:: INFORMATION PROVIDED ::

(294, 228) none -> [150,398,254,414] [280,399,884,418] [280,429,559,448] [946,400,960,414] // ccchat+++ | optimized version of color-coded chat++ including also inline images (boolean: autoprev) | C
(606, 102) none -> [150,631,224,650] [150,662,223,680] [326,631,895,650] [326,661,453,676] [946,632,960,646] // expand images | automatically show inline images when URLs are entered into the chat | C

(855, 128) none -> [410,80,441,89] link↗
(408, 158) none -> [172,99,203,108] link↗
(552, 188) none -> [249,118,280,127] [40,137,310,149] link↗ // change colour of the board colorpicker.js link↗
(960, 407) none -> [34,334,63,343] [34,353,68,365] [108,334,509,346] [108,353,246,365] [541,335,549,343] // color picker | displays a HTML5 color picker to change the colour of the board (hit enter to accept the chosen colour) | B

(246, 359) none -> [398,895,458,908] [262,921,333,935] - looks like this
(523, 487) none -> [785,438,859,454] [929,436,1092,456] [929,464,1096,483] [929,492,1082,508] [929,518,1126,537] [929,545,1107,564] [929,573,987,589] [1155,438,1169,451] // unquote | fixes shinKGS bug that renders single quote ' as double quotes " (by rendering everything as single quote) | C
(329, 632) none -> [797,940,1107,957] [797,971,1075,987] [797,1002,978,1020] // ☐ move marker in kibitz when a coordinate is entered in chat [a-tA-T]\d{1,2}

---

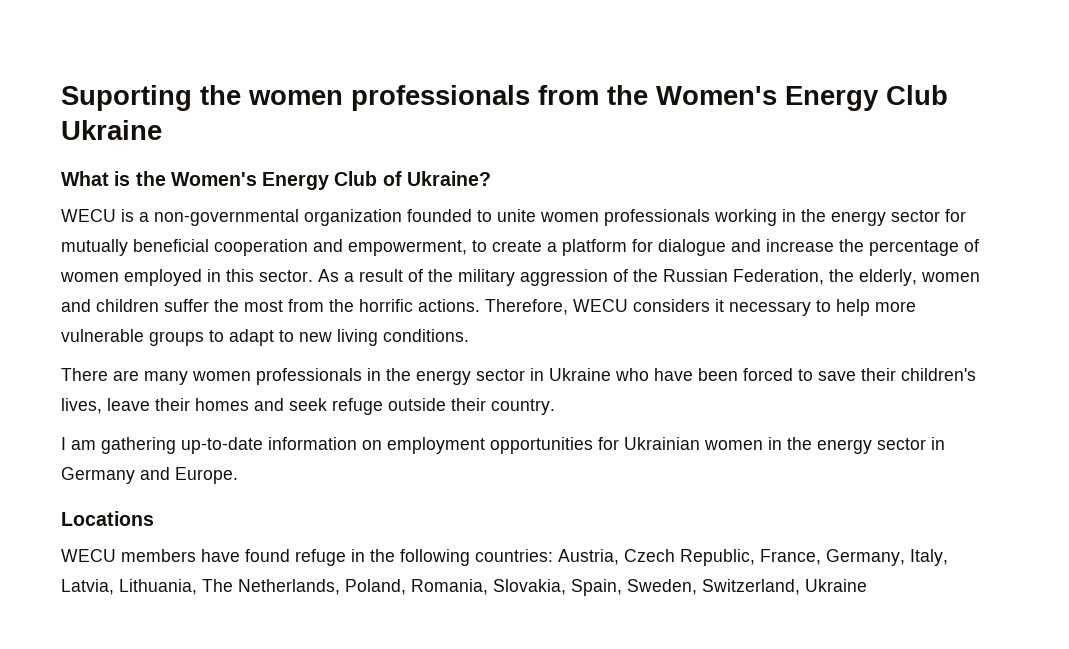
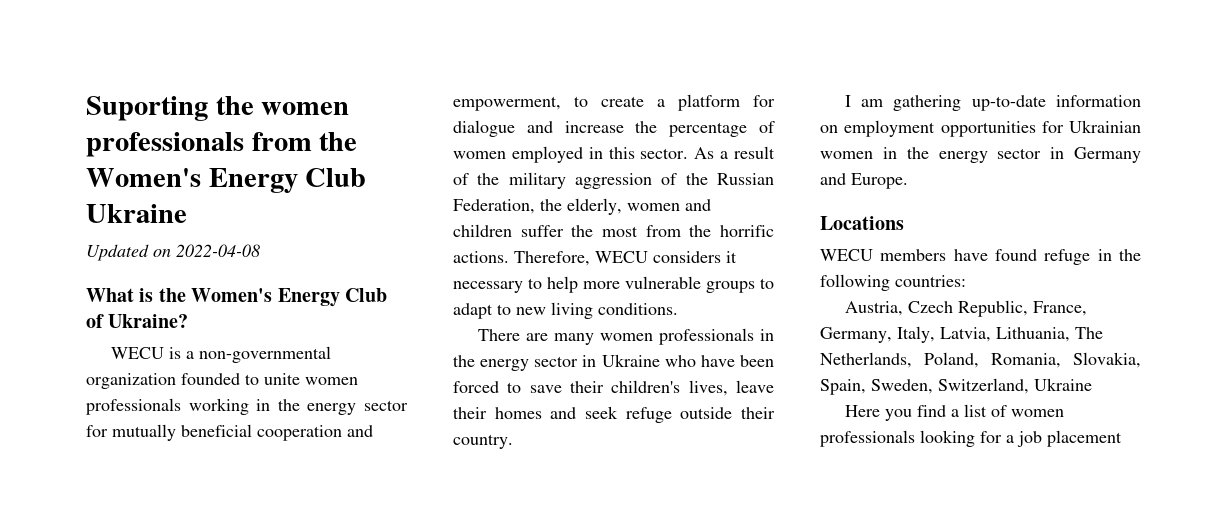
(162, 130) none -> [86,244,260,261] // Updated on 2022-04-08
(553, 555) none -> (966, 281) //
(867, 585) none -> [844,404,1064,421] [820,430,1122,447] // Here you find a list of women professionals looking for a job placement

* * *

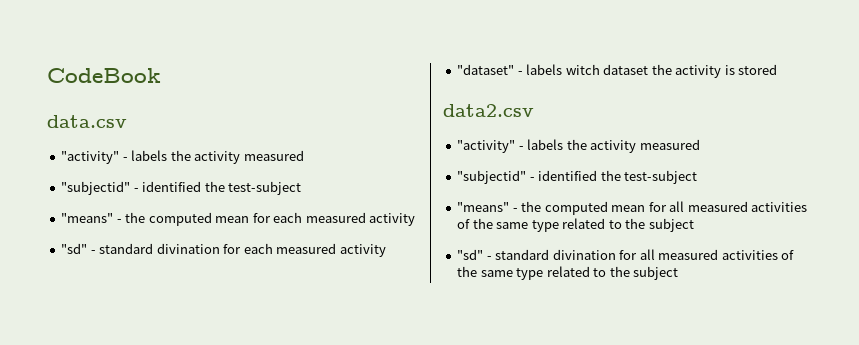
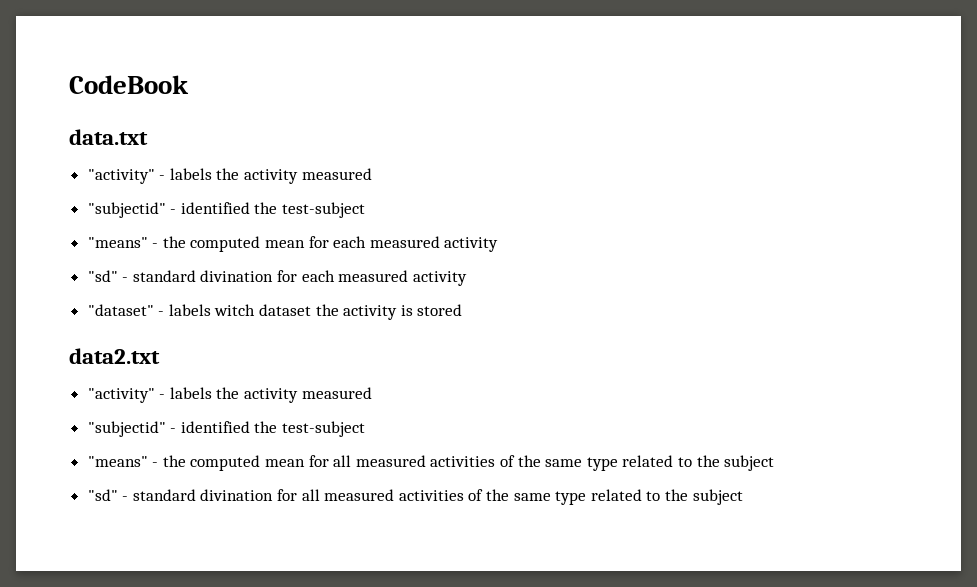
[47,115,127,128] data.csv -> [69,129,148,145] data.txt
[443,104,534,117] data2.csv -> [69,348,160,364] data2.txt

:: TASK GOAL ::
Scan the records above for the lines holding "(855, 128) none -> [410,80,441,89] link↗" and "(329, 632) none". Transcribe those two and every line between them word for word, and no others.

:: RESPONSE ::
(855, 128) none -> [410,80,441,89] link↗
(408, 158) none -> [172,99,203,108] link↗
(552, 188) none -> [249,118,280,127] [40,137,310,149] link↗ // change colour of the board colorpicker.js link↗
(960, 407) none -> [34,334,63,343] [34,353,68,365] [108,334,509,346] [108,353,246,365] [541,335,549,343] // color picker | displays a HTML5 color picker to change the colour of the board (hit enter to accept the chosen colour) | B

(246, 359) none -> [398,895,458,908] [262,921,333,935] - looks like this
(523, 487) none -> [785,438,859,454] [929,436,1092,456] [929,464,1096,483] [929,492,1082,508] [929,518,1126,537] [929,545,1107,564] [929,573,987,589] [1155,438,1169,451] // unquote | fixes shinKGS bug that renders single quote ' as double quotes " (by rendering everything as single quote) | C
(329, 632) none -> [797,940,1107,957] [797,971,1075,987] [797,1002,978,1020] // ☐ move marker in kibitz when a coordinate is entered in chat [a-tA-T]\d{1,2}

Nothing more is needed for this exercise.